Marine è appunto una Jeanne d’Arc, scommette sull’identità francese negletta dalle élite repubblicane, e su un notevole bagaglio di insoddisfazione e malessere sociale e civile che tutti conoscono, a partire dalla questione dell’ordine, della legge e dell’immigrazione. E’ ormai celebre, sedimentata, sembra aver superato il trauma del matraquage quando suo padre arrivato in ballottaggio fu bastonato all’unanimità in favore di Chirac. E’ capo di un partito nazionale diffuso, ha le sue debolezze ma ha esperienza, si è piano piano svincolata, almeno in parte, dagli interdetti importanti che la grande maggioranza dei francesi ha elevato storicamente contro la destra non gaullista, contro la destra di matrice vichista, fascista. Il terrorismo, gli scandali e la crisi tendono a favorire le sue ricette semplicistiche e brutali in materia di euro e sicurezza. Figura come l’alternativa di movimento e di rottura alla Merkel, di là dal delicato e fatale confine che divide i due paesi cardine dell’Europa continentale. E se vincesse lei?
Brexit, Trump, Le Pen: che ne sarebbe poi del mondo e dell’Europa che abbiamo conosciuto?
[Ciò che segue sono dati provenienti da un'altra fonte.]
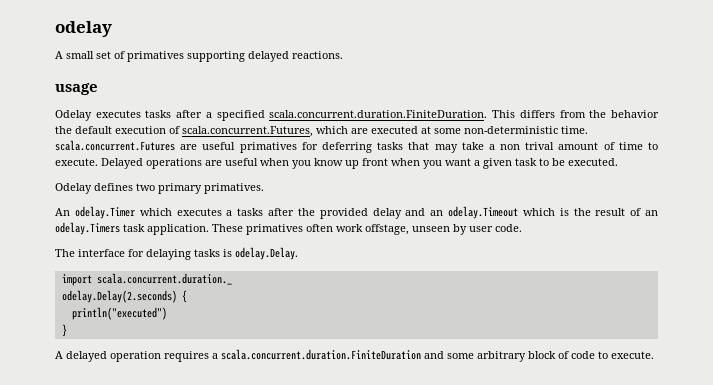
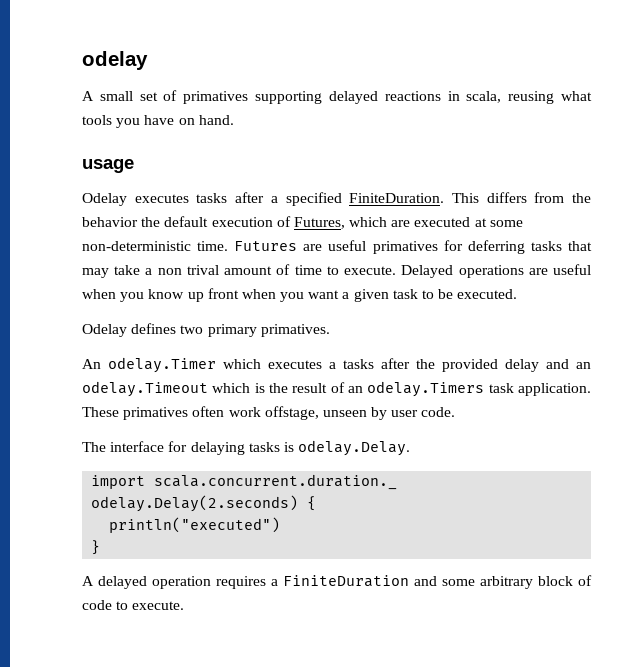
- A small set of primatives supporting delayed reactions.
+ A small set of primatives supporting delayed reactions in scala, reusing what tools you have on hand.
- Odelay executes tasks after a specified scala.concurrent.duration.FiniteDuration. This differs from the behavior the default execution of scala.concurrent.Futures, which are executed at some non-deterministic time. scala.concurrent.Futures are useful primatives for deferring tasks that may take a non trival amount of time to execute.
+ Odelay executes tasks after a specified FiniteDuration. This differs from the behavior the default execution of Futures, which are executed at some non-deterministic time. Futures are useful primatives for deferring tasks that may take a non trival amount of time to execute.
- A delayed operation requires a scala.concurrent.duration.FiniteDuration and some arbitrary block of code to execute.
+ A delayed operation requires a FiniteDuration and some arbitrary block of code to execute.

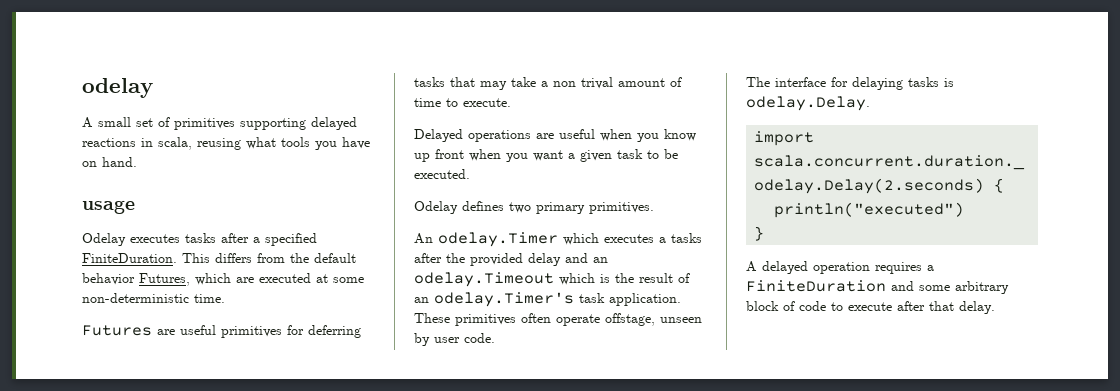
- A small set of primatives supporting delayed reactions in scala, reusing what tools you have on hand.
+ A small set of primitives supporting delayed reactions in scala, reusing what tools you have on hand.
- This differs from the behavior the default execution of Futures, which are executed at some non-deterministic time. Futures are useful primatives for deferring tasks that may take a non trival amount of time to execute. Delayed operations are useful when you know up front when you want a given task to be executed.
+ This differs from the default behavior Futures, which are executed at some non-deterministic time.
+ Futures are useful primitives for deferring tasks that may take a non trival amount of time to execute.
+ Delayed operations are useful when you know up front when you want a given task to be executed.
- Odelay defines two primary primatives.
+ Odelay defines two primary primitives.
- An odelay.Timer which executes a tasks after the provided delay and an odelay.Timeout which is the result of an odelay.Timers task application.
+ An odelay.Timer which executes a tasks after the provided delay and an odelay.Timeout which is the result of an odelay.Timer's task application.
- These primatives often work offstage, unseen by user code.
+ These primitives often operate offstage, unseen by user code.
- A delayed operation requires a FiniteDuration and some arbitrary block of code to execute.
+ A delayed operation requires a FiniteDuration and some arbitrary block of code to execute after that delay.

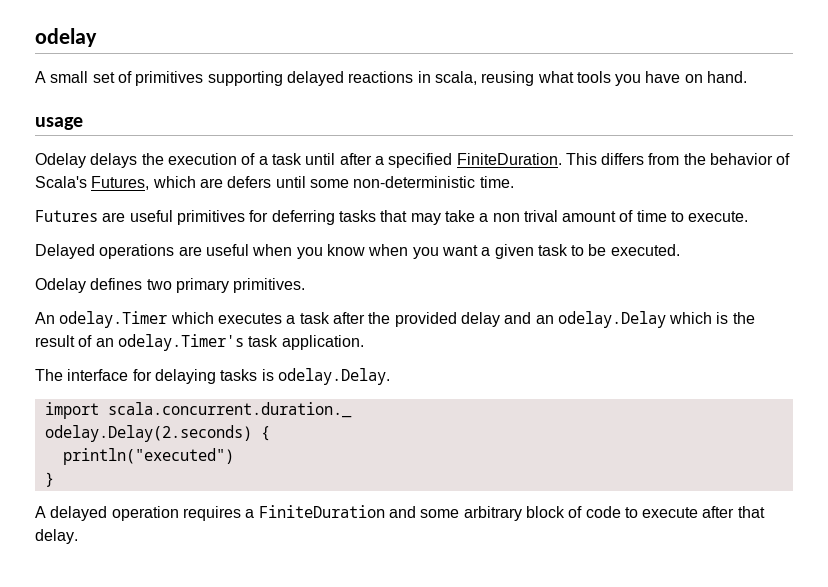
- Odelay executes tasks after a specified FiniteDuration.
+ Odelay delays the execution of a task until after a specified FiniteDuration.
- This differs from the default behavior Futures, which are executed at some non-deterministic time.
+ This differs from the behavior of Scala's Futures, which are defers until some non-deterministic time.
- Delayed operations are useful when you know up front when you want a given task to be executed.
+ Delayed operations are useful when you know when you want a given task to be executed.
- An odelay.Timer which executes a tasks after the provided delay and an odelay.Timeout which is the result of an odelay.Timer's task application. These primitives often operate offstage, unseen by user code.
+ An odelay.Timer which executes a task after the provided delay and an odelay.Delay which is the result of an odelay.Timer's task application.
Marine è sostenuta da Vladimir Putin, oltre tutto, che l’ha anche finanziata con le banche di riferimento e che minaccia attraverso Julian Assange di interferire nelle elezioni francesi cercando di denigrare e azzoppare Macron, l’eventuale competitore. Elettorati e mercati sono capricciosi, chissà. Non si possono fare previsioni attendibili né sul prima delle elezioni né sul dopo. Ma il secolo passato e i primi due decenni di quello presente, guerre mondiali e totalitarismi a parte, e che “a parte”, si sono fondati sull’internazionalismo americano e infine su una costruzione di origine franco-tedesca del mercato e della moneta unica, una impresa che aveva tra le sue radici decisive il gaullismo, una destra francese nazionale e a suo modo internazionalista, sovranista e sovranazionale, capace di traguardare identità e frontiere nel momento in cui le aveva salvaguardate in nome dell’istituzione repubblicana. Se tutto questo finisse nel ribollente nazionalismo e nelle ideologie connesse, va bene i capricci, ma potrebbe sortirne qualcosa di più di un fit, di una distorsione temporanea del carattere. Così sembra.